1. THINKING IMPACT BEFORE INSTRUMENTS IN HUMANITARIAN DISASTER RISK FINANCING

A new series of technical discussion papers by the Start Network, the Red Cross Red Crescent Climate Centre and the International Federation of Red Cross and Red Crescent Societies explores how evolving disaster risk financing (DRF) approaches could be a game changer in acting earlier, quicker and more effectively to predictable humanitarian crises. The papers are attempting to redefine how DRF meets humanitarian objectives. Building on the practical experience of the Start Network and IFRC the papers call for a move from the traditional DRF sovereign approach to a more human-impact driven approach to risk financing, identifying the financial and operational needs from the ground up; an ‘impact before instruments approach. Each paper explores the need for such a renewed approach whilst identifying some of the technical challenges and posing solutions to make disaster risk financing work most effectively in the humanitarian context. The aim is to ignite dialogue and build collaboration around key technical challenges whilst highlighting some key solutions to unlock the potential of DRF for humanitarian action.

The traditional model of disaster risk financing is a system focused on monitoring risk or indicators to release financing after the impact of a crisis has already been felt. To respond to the ambitions of the Grand Bargain and Sendai framework and align with multi-stakeholder strategies, DRF needs to become more strategic, collaborative and scaled. Taking a renewed look at the approach, the paper calls for a localised humanitarian approach to DRF focused on identifying needs from the ground up.
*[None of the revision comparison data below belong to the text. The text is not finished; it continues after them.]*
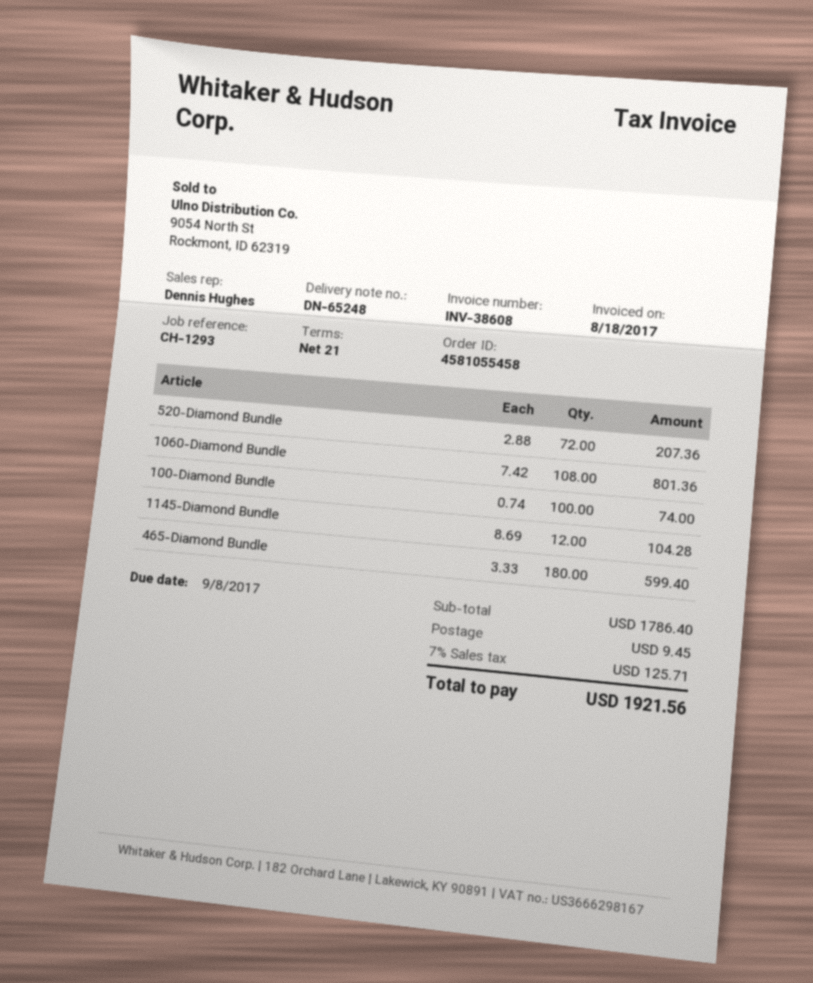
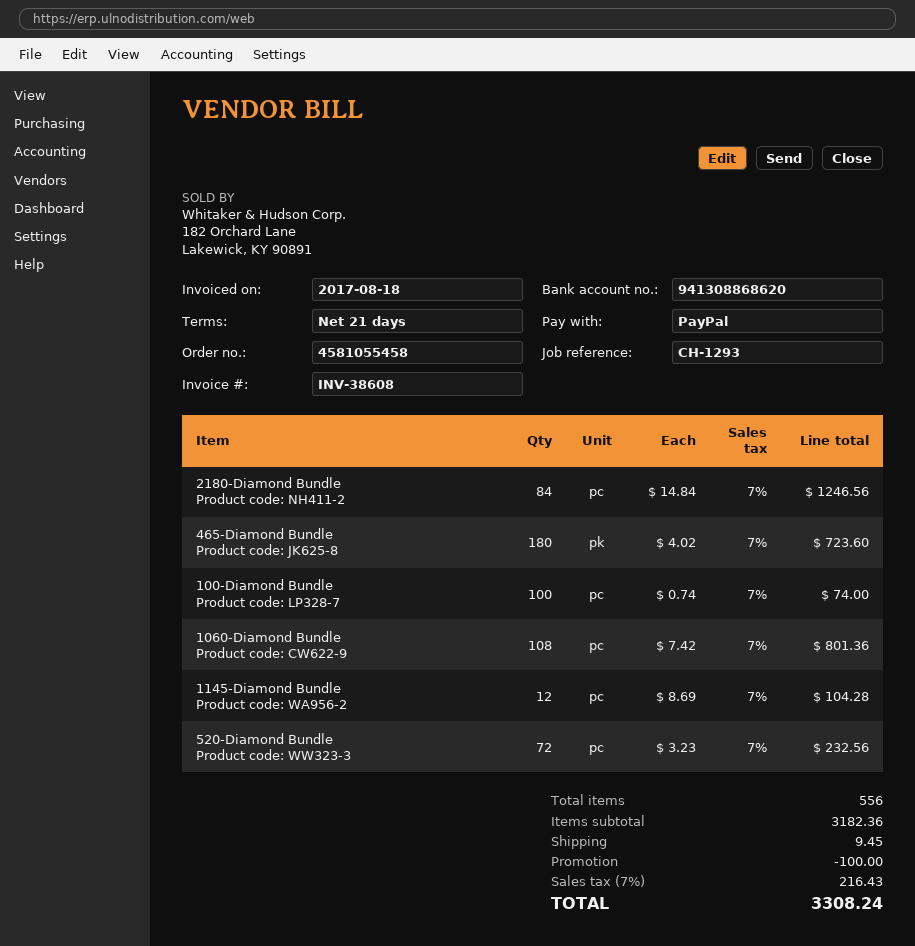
520-Diamond Bundle: 72 x 2.88 = 207.36 -> 72 x 3.23 = 232.56
465-Diamond Bundle: 180 x 3.33 = 599.40 -> 180 x 4.02 = 723.60
2180-Diamond Bundle: none -> 84 x 14.84 = 1246.56
subtotal: 1786.40 -> 3182.36
discount: none -> 100.00
tax: 7% = 125.71 -> 7% = 216.43
total: 1921.56 -> 3308.24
Highlighting the challenges and proposing enablers of the new design approach, Impact Before Instruments pushes DRF to bring about significant change in the humanitarian system.

Also in this series:

PEOPLE-CENTRED AND TRANSPARENT RISK ANALYTICS

This paper considers questions and issues which need to be considered when designing such disaster risk financing analytics and localised decision-making tools that can respond to the complexities of humanitarian crisss.

EARLY ACTION PLANNING, CONTINGENCY PLANNING AND COORDINATION

The paper considers how planning can take place in a coordinated, collaborative way across governments and humanitarian actors to help fill gaps and analytics needed to initiate implementation.

ACCOUNTABILITY, TRANSPARENCY AND PARTICIPATION

This paper discusses the need to mainstream transparency, participation and accountability through a localised approach into disaster risk financing systems.  Clear opportunities for accountability and participation are present in a pre-planned and positioned DRF approach, where ahead of time communities and people at risk can review the framework, question it and hold it to account to deliver what is promised.

PREPAREDNESS RESOURCES

To create the environment for humanitarian disaster risk financing to be effective, essential investment is required in disaster preparedness. Resources and capacity to implement contingency plans need to be available and ready to deliver at the point of trigger for pre-emptive humanitarian financing. Essentially a DRF system with strong institutional preparedness is integral to humanitarian disaster risk financing.

MATRIX OF INSTRUMENTS AND FUNDS

This paper explores the types of questions that humanitarian agencies need to ask themselves as they weigh up the risks and benefits of investing in, and combining, different instruments, be they flexible funds, pooled rule-based trigger funds, insurance or other financial services.